Return the records below exactly; pictures stay out.

%%

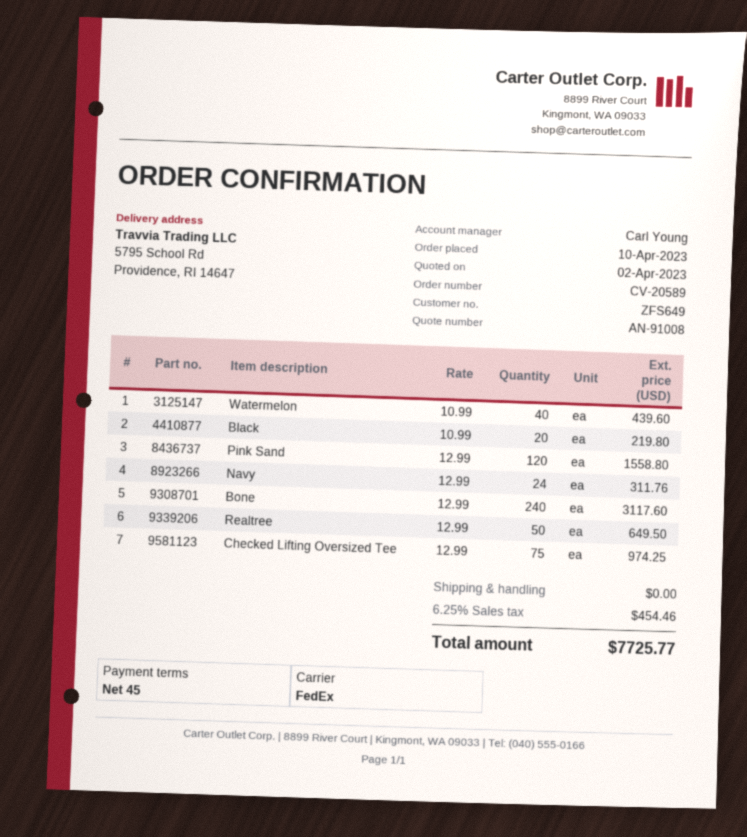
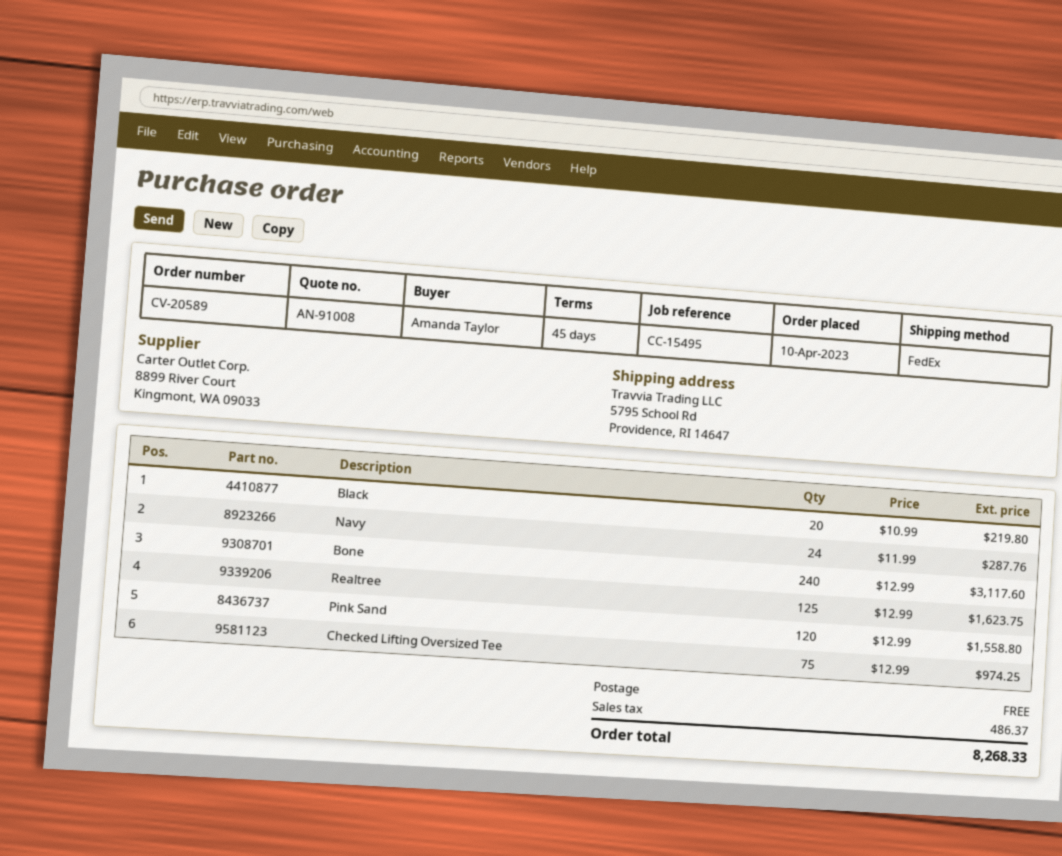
Watermelon: 40 x 10.99 = 439.60 -> none
Navy: 24 x 12.99 = 311.76 -> 24 x 11.99 = 287.76
Realtree: 50 x 12.99 = 649.50 -> 125 x 12.99 = 1623.75
tax: 454.46 -> 486.37
total: 7725.77 -> 8268.33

%%

Exercise result:
Watermelon: 40 x 10.99 = 439.60 -> none
Navy: 24 x 12.99 = 311.76 -> 24 x 11.99 = 287.76
Realtree: 50 x 12.99 = 649.50 -> 125 x 12.99 = 1623.75
tax: 454.46 -> 486.37
total: 7725.77 -> 8268.33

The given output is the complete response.